Excerpted records:
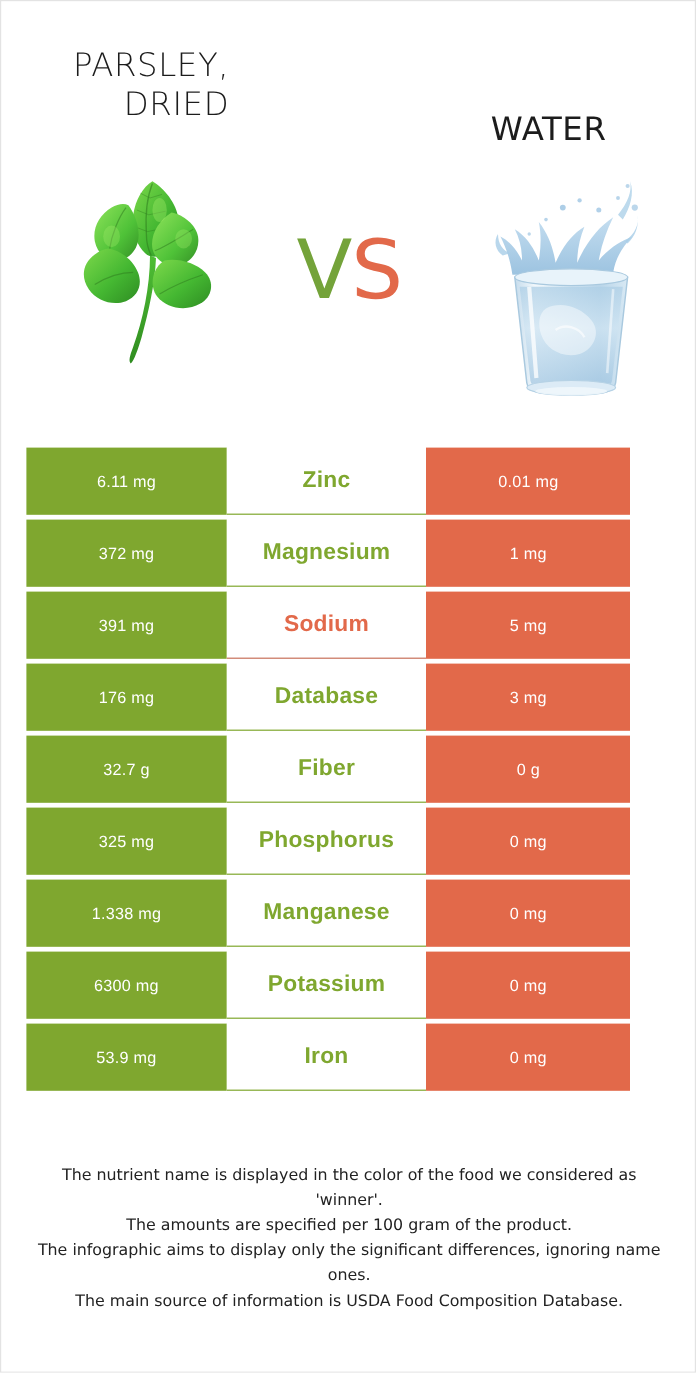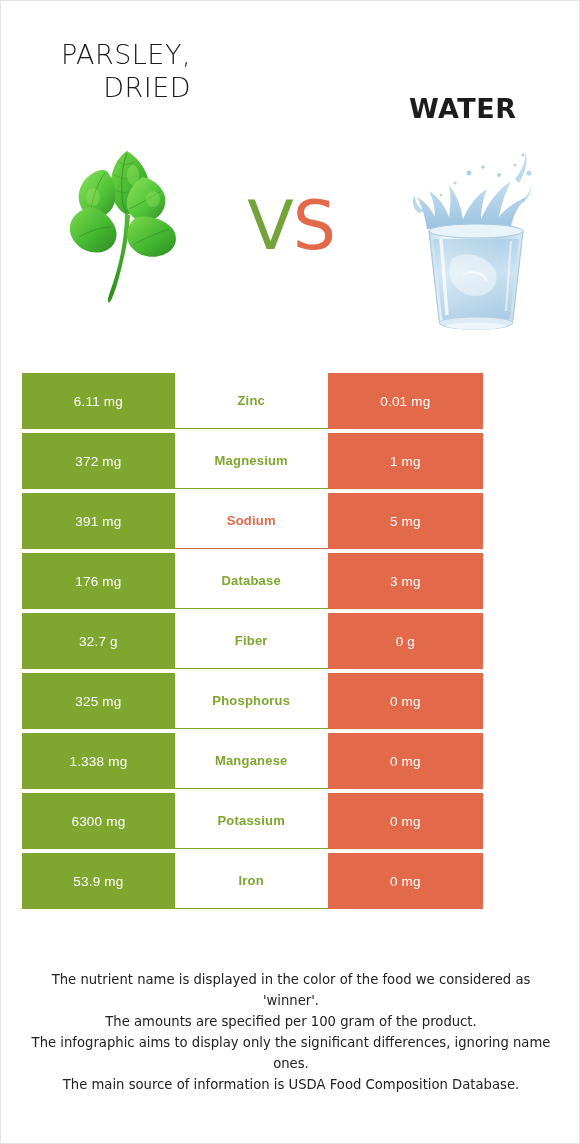--- a/index.html
+++ b/index.html
@@ -43,21 +43,21 @@
     text-transform: uppercase;
   }
   .title-left .tline { display: block; white-space: pre; }
   .title-right {
     position: absolute;
     left: 408px;
     top: 76px;
     font-size: 27px;
     line-height: 33px;
     letter-spacing: 0.5px;
-    font-weight: 700;
+    font-weight: 400;
     color: #1c1c1c;
     font-family: "DejaVu Sans", sans-serif;
     text-transform: uppercase;
     white-space: pre;
   }
 
   
   .hero {
     position: absolute;
     top: 130px;
@@ -96,42 +96,42 @@
 
   
   .table {
     position: absolute;
     left: 21px;
     top: 372px;
     width: 537px;
   }
   .row {
     display: flex;
-    width: 461px;
+    width: 503px;
     height: 56px;
     margin-bottom: 4px;
   }
   .cell-left {
     width: 178px;
     background: #7FA72F;
     color: #ffffff;
     display: flex;
     align-items: center;
     justify-content: center;
     font-size: 13.5px;
     font-weight: 400;
     letter-spacing: 0.2px;
   }
   .cell-mid {
     width: 178px;
     background: #ffffff;
     display: flex;
     align-items: center;
     justify-content: center;
-    font-size: 13px;
+    font-size: 19px;
     font-weight: 700;
     letter-spacing: 0.2px;
     border-bottom: 1px solid #7FA72F;
     box-sizing: border-box;
   }
   .row.loser-sodium .cell-mid { border-bottom-color: #C8705A; }
   .cell-mid.win-green { color: #7FA72F; }
   .cell-mid.win-orange { color: #E2694A; }
   .cell-right {
     width: 181px;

Instructions for the task:
In this exercise, set down all of the data exactly, without the pictures.

Result for this task:
--- a/index.html
+++ b/index.html
@@ -43,21 +43,21 @@
     text-transform: uppercase;
   }
   .title-left .tline { display: block; white-space: pre; }
   .title-right {
     position: absolute;
     left: 408px;
     top: 76px;
     font-size: 27px;
     line-height: 33px;
     letter-spacing: 0.5px;
-    font-weight: 700;
+    font-weight: 400;
     color: #1c1c1c;
     font-family: "DejaVu Sans", sans-serif;
     text-transform: uppercase;
     white-space: pre;
   }
 
   
   .hero {
     position: absolute;
     top: 130px;
@@ -96,42 +96,42 @@
 
   
   .table {
     position: absolute;
     left: 21px;
     top: 372px;
     width: 537px;
   }
   .row {
     display: flex;
-    width: 461px;
+    width: 503px;
     height: 56px;
     margin-bottom: 4px;
   }
   .cell-left {
     width: 178px;
     background: #7FA72F;
     color: #ffffff;
     display: flex;
     align-items: center;
     justify-content: center;
     font-size: 13.5px;
     font-weight: 400;
     letter-spacing: 0.2px;
   }
   .cell-mid {
     width: 178px;
     background: #ffffff;
     display: flex;
     align-items: center;
     justify-content: center;
-    font-size: 13px;
+    font-size: 19px;
     font-weight: 700;
     letter-spacing: 0.2px;
     border-bottom: 1px solid #7FA72F;
     box-sizing: border-box;
   }
   .row.loser-sodium .cell-mid { border-bottom-color: #C8705A; }
   .cell-mid.win-green { color: #7FA72F; }
   .cell-mid.win-orange { color: #E2694A; }
   .cell-right {
     width: 181px;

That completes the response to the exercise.